Agreed, using prefix/suffix stripping on natural language is at best a
"quick hack".
Yeah. I was looking at the prefix list from a related article and seeing 
"intra" and thinking "intractable". Hacky indeed. _Unless_ the word has 
already been qualified as suitable for the action. And once it is, a 
cutprefix method would indeed be handy.
...
...
3. My most common use case (not very common at that) is for stripping
annoying prompts off text-based APIs.  I'm happy using .startswith() and
string slicing for that, though your point about the repeated use of the
string to be stripped off (or worse, hard-coding its length) is well made.
In some ways the verbosity and bugproneness is my personal use case for 
cutprefix/cutsuffix (however spelt):

- repeating the string is wordy and requires human eyeballing whenever I 
  read it (to check for correctness); the same applies whenever I write 
  such a piece of code - personally I'm quite prone to off-by-one errors 
  when hand writing variations on this

- a well named method is more readable and expresses intent better (the 
  same argument holds for a standalone function, though a method is a 
  bit better)

- the anecdotally not uncommon misuse of .strip() where .cutsuffix() 
  with be correct

I confess being a little surprised at how few examples which could use 
cutsuffix I found in my own code, where I had expected it to be common.

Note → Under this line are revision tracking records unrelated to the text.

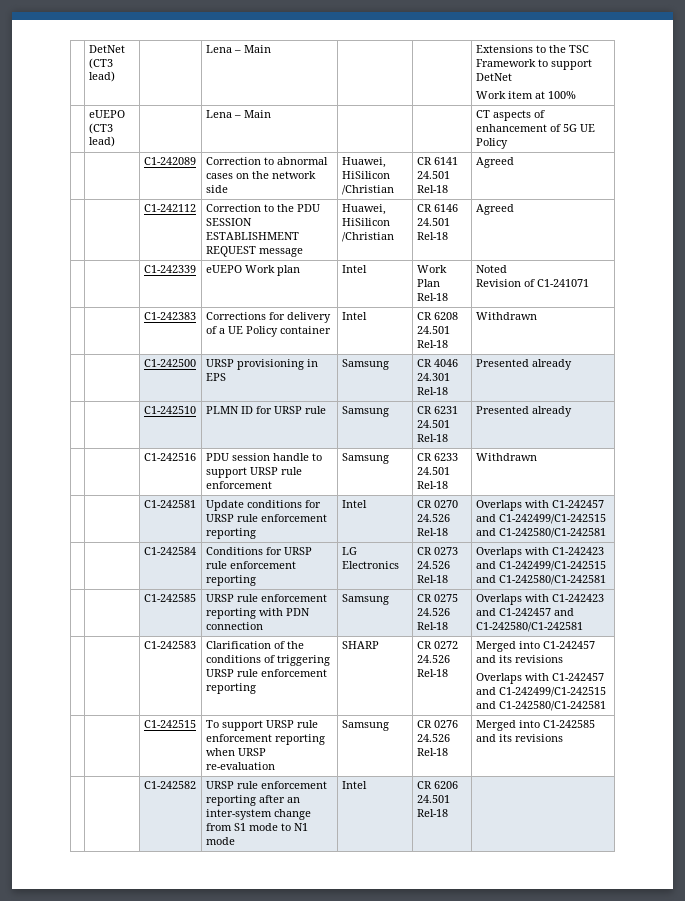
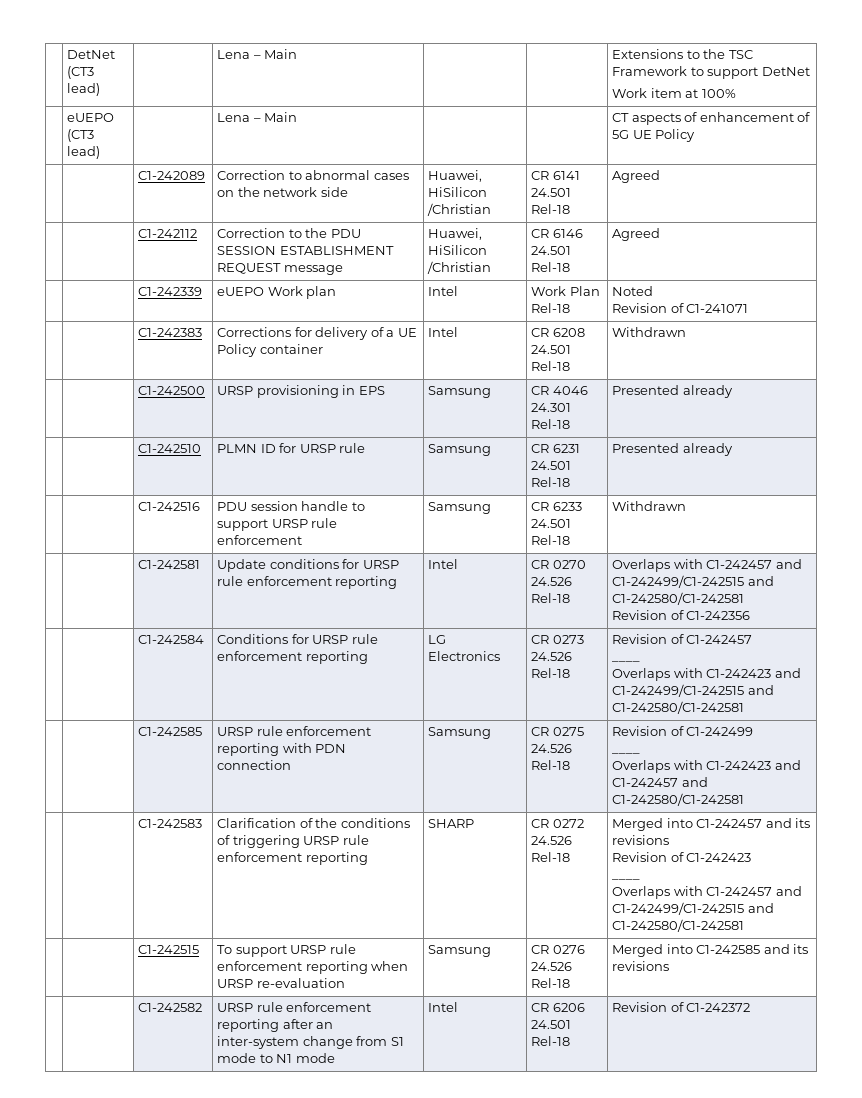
  | | C1-242581 | Update conditions for URSP rule enforcement reporting | Intel | CR 0270 24.526 Rel-18 | Overlaps with C1-242457 and C1-242499/C1-242515 and C1-242580/C1-242581
+ Revision of C1-242356
- | | C1-242584 | Conditions for URSP rule enforcement reporting | LG Electronics | CR 0273 24.526 Rel-18 | Overlaps with C1-242423 and C1-242499/C1-242515 and C1-242580/C1-242581
+ | | C1-242584 | Conditions for URSP rule enforcement reporting | LG Electronics | CR 0273 24.526 Rel-18 | Revision of C1-242457
+ ____
+ Overlaps with C1-242423 and C1-242499/C1-242515 and C1-242580/C1-242581
- | | C1-242585 | URSP rule enforcement reporting with PDN connection | Samsung | CR 0275 24.526 Rel-18 | Overlaps with C1-242423 and C1-242457 and C1-242580/C1-242581
+ | | C1-242585 | URSP rule enforcement reporting with PDN connection | Samsung | CR 0275 24.526 Rel-18 | Revision of C1-242499
+ ____
+ Overlaps with C1-242423 and C1-242457 and C1-242580/C1-242581
  | | C1-242583 | Clarification of the conditions of triggering URSP rule enforcement reporting | SHARP | CR 0272 24.526 Rel-18 | Merged into C1-242457 and its revisions
+ Revision of C1-242423
+ ____
- | | C1-242582 | URSP rule enforcement reporting after an inter-system change from S1 mode to N1 mode | Intel | CR 6206 24.501 Rel-18 |
+ | | C1-242582 | URSP rule enforcement reporting after an inter-system change from S1 mode to N1 mode | Intel | CR 6206 24.501 Rel-18 | Revision of C1-242372

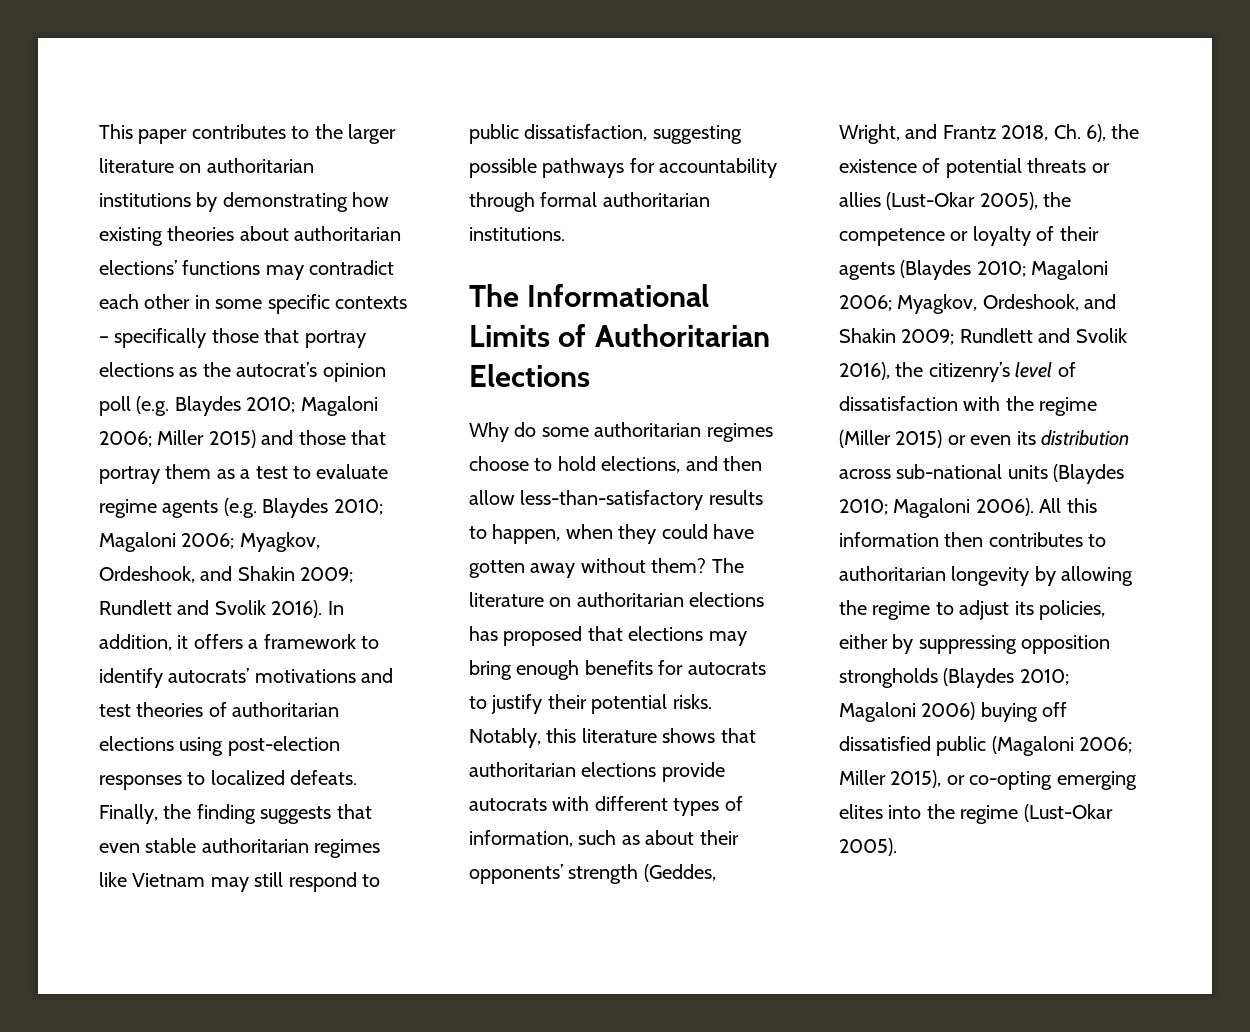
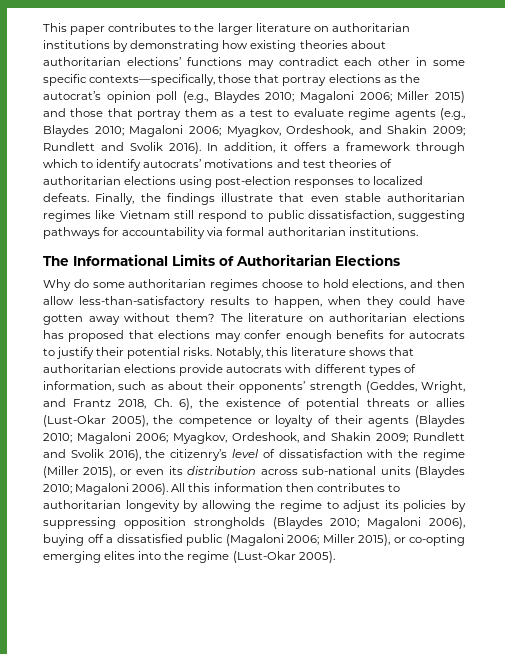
- This paper contributes to the larger literature on authoritarian institutions by demonstrating how existing theories about authoritarian elections’ functions may contradict each other in some specific contexts – specifically those that portray elections as the autocrat’s opinion poll (e.g. Blaydes 2010;
+ This paper contributes to the larger literature on authoritarian institutions by demonstrating how existing theories about authoritarian elections’ functions may contradict each other in some specific contexts—specifically, those that portray elections as the autocrat’s opinion poll (e.g., Blaydes 2010;
- Miller 2015) and those that portray them as a test to evaluate regime agents (e.g. Blaydes 2010;
+ Miller 2015) and those that portray them as a test to evaluate regime agents (e.g., Blaydes 2010;
- In addition, it offers a framework to identify autocrats’ motivations and test theories of authoritarian elections using post-election responses to localized defeats.
+ In addition, it offers a framework through which to identify autocrats’ motivations and test theories of authoritarian elections using post-election responses to localized defeats.
- Finally, the finding suggests that even stable authoritarian regimes like Vietnam may still respond to public dissatisfaction, suggesting possible pathways for accountability through formal authoritarian institutions.
+ Finally, the findings illustrate that even stable authoritarian regimes like Vietnam still respond to public dissatisfaction, suggesting pathways for accountability via formal authoritarian institutions.
- The literature on authoritarian elections has proposed that elections may bring enough benefits for autocrats to justify their potential risks.
+ The literature on authoritarian elections has proposed that elections may confer enough benefits for autocrats to justify their potential risks.
- Rundlett and Svolik 2016), the citizenry’s level of dissatisfaction with the regime (Miller 2015) or even its distribution across sub-national units (Blaydes 2010;
+ Rundlett and Svolik 2016), the citizenry’s level of dissatisfaction with the regime (Miller 2015), or even its distribution across sub-national units (Blaydes 2010;
- All this information then contributes to authoritarian longevity by allowing the regime to adjust its policies, either by suppressing opposition strongholds (Blaydes 2010; Magaloni 2006) buying off dissatisfied public (Magaloni 2006; Miller 2015), or co-opting emerging elites into the regime (Lust-Okar 2005).
+ All this information then contributes to authoritarian longevity by allowing the regime to adjust its policies by suppressing opposition strongholds (Blaydes 2010; Magaloni 2006), buying off a dissatisfied public (Magaloni 2006; Miller 2015), or co-opting emerging elites into the regime (Lust-Okar 2005).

I find several bits line this:

     # parsing text which may have \r\n line endings
     if line.endswith('\r'):
       line = line[:-1]

     # parsing a UNIX network interface listing from ifconfig,
     # which varies platform to platform
     if ifname.endswith(':'):
       ifname = ifname[:-1]

Here I DO NOT want rstrip() because I want to strip only one character, 
rather than as many as there are. So: the optional trailing marker in 
some input. But doing this for single character markers is much easier 
to get right than the broader case with longer suffixes, so I think this 
is not a very strong case.

Fiddling the domain suffix on an email address:

     if not addr.endswith(old_domain):
       raise ValueError('addr does not end in old_domain')
     addr2 = addr[:-len(old_domain)] + new_domain

which would be a good fit, _except_ for the sanity check. However, that 
sanity check is just one of a few preceeding the change, so in fact this 
is a good fit.

I have a few classes which annotate their instances with some magic 
attributes. Here's a snippet from a class' __getattr__ for a db schema:

     if attr.endswith('_table'):
       # *_table ==> table "*"
       nickname = attr[:-6]
       if nickname in self.table_by_nickname:

There's a little suite of "match attribute suffix, trim and do something 
specific with what's left" if statements. However, they are almost all 
of the form above, so rewriting it like this:

     if attr.endswith('_table'):
       # *_table ==> table "*"
       nickname = attr.cutsuffix('_table')
       if nickname in self.table_by_nickname:

is a small improvement. Eevry magic number (the "6" above) is an 
opportunity for bugs.
...
...
I am beginning to worry slightly that actually there are usually more
appropriate things to do than simply cutting off affixes, and that in
providing these particular batteries we might be encouraging poor practise.
It would be really helpful if someone could go through the various use
cases presented in this thread and classify them - filename
manipulation, natural language uses, and "other".
Surprisingly for me, the big subjective win is avoiding misuse of 
lstrip/rstrip by having obvious better named alternatives for affix 
trimming.

Short summary: in my own code I find oportunities for an affix trim 
method less common than I had expected. But I still like the "might find 
it useful" argument.

I think I find "might find it useful" more compelling than many do. Let 
me explain.

I think a _well_ _defined_ battery is worth including in the kit (str 
methods) because:

- the operation is simple and well defined: people won't be confused by 
  its purpose, and when they want it there is a reliable debugged method 
  sitting there ready for use

- variations on this get written _all the time_, and writing those 
  variations using the method is more readable and more reliable

- the existing .strip battery is misused for this purpose by accident

I have in the past found myself arguing for adding little tools like 
this in agile teams, and getting a lot of resistence. The resistence 
tended to take these forms:

- YAGNI. While the tiny battery _can_ be written longhand, every time 
  that happens makes for needlessly verbose code, is an opportunity for 
  stupid bugs, and makes code whose purpose must be _deduced_ rather 
  than doing what it says on the tin

- not in this ticket: this leads to a starvation issue - the battery 
  never goes in with any ticket, and a ticket just for the battery never 
  gets chosen for a sprint

- we've already got this other battery; subtext "not needed" or "we 
  don't want 2 ways to do this", my subtext "does it worse, or does 
  something which only _looks_ like this purpose". Classic example from 
  the codebase I was in at the time was SQL parameter insertion.  
  Eventually I said "... this" and wrote the battery anyway.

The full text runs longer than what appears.